**Records provided:**

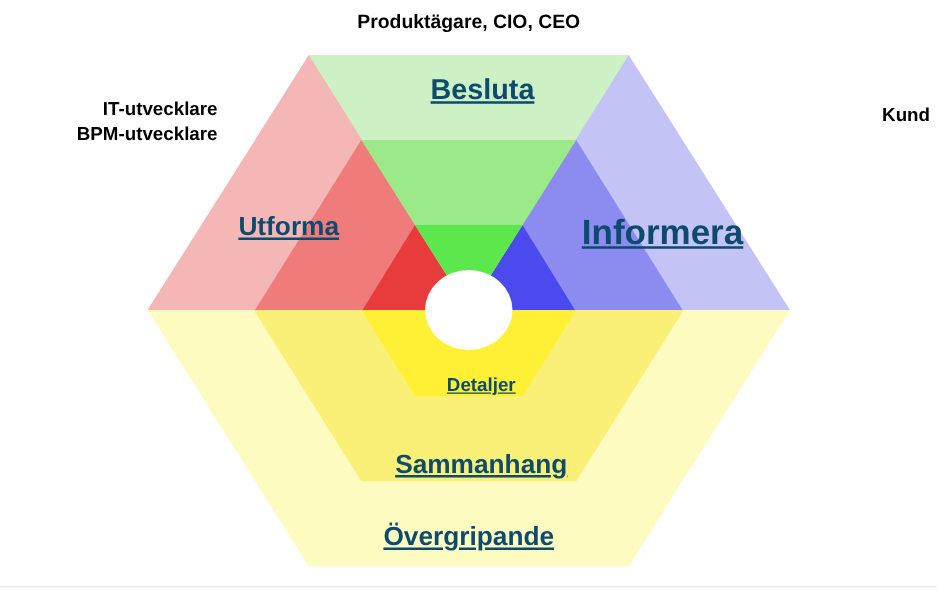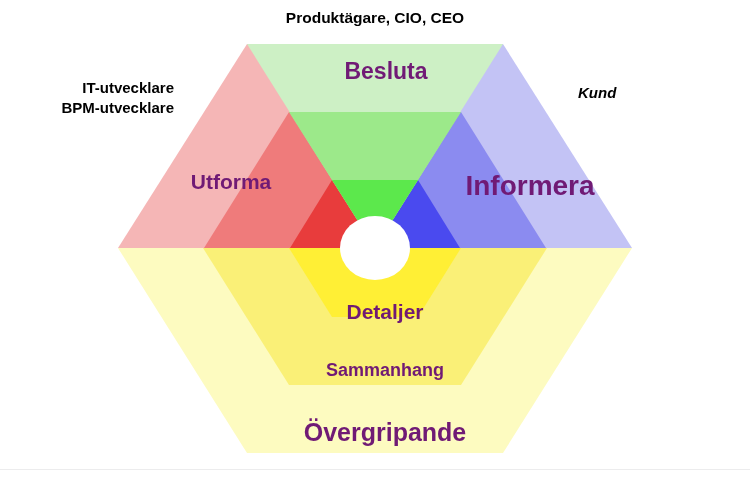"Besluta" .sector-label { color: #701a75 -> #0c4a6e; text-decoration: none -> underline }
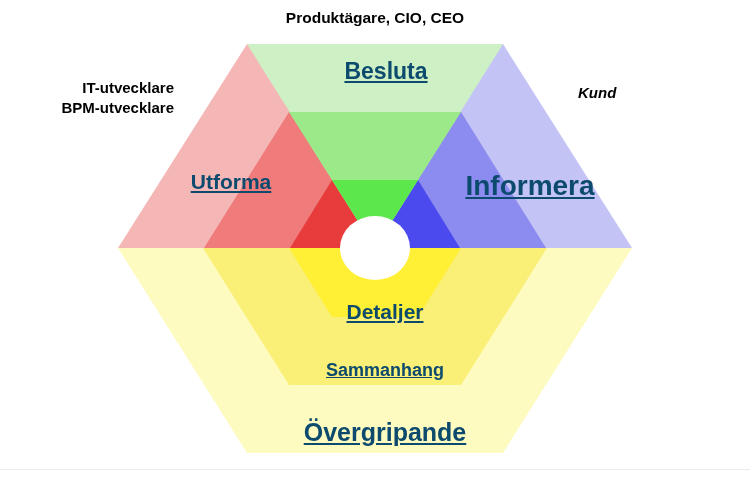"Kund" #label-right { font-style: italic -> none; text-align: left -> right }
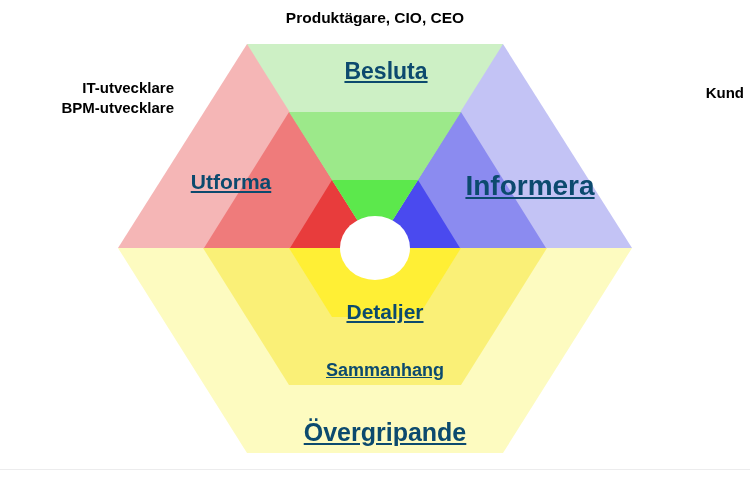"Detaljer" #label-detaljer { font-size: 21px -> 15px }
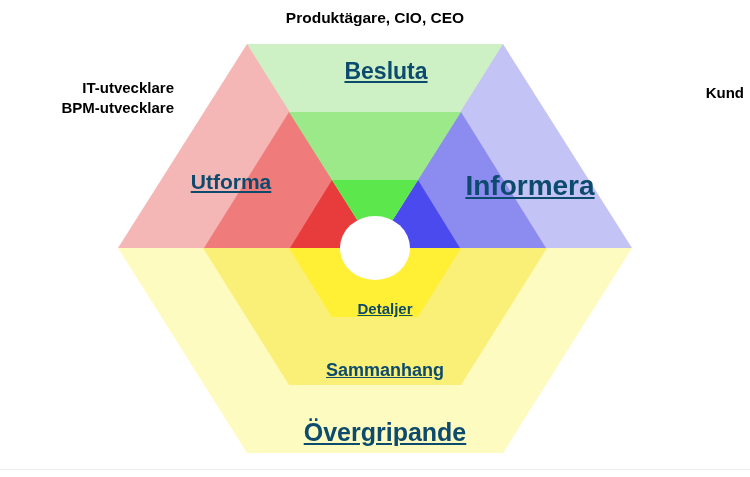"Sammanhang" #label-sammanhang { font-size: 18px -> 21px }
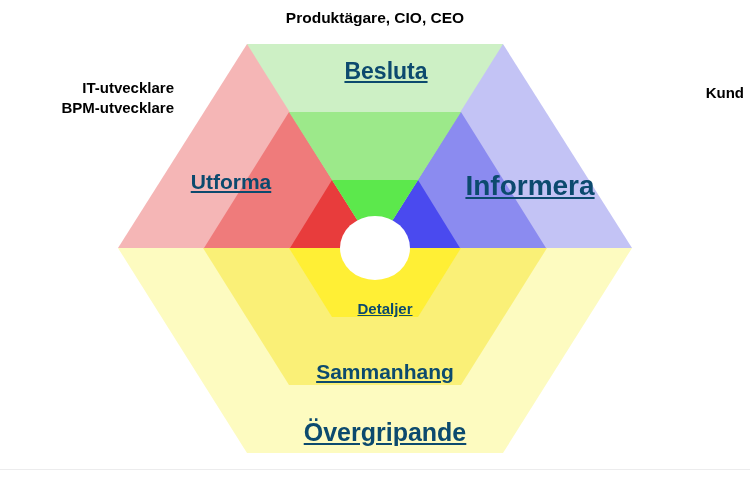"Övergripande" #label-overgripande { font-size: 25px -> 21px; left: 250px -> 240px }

**Your goal:** Give all entries again verbatim, without any images.

**Completed task:**
"Besluta" .sector-label { color: #701a75 -> #0c4a6e; text-decoration: none -> underline }
"Kund" #label-right { font-style: italic -> none; text-align: left -> right }
"Detaljer" #label-detaljer { font-size: 21px -> 15px }
"Sammanhang" #label-sammanhang { font-size: 18px -> 21px }
"Övergripande" #label-overgripande { font-size: 25px -> 21px; left: 250px -> 240px }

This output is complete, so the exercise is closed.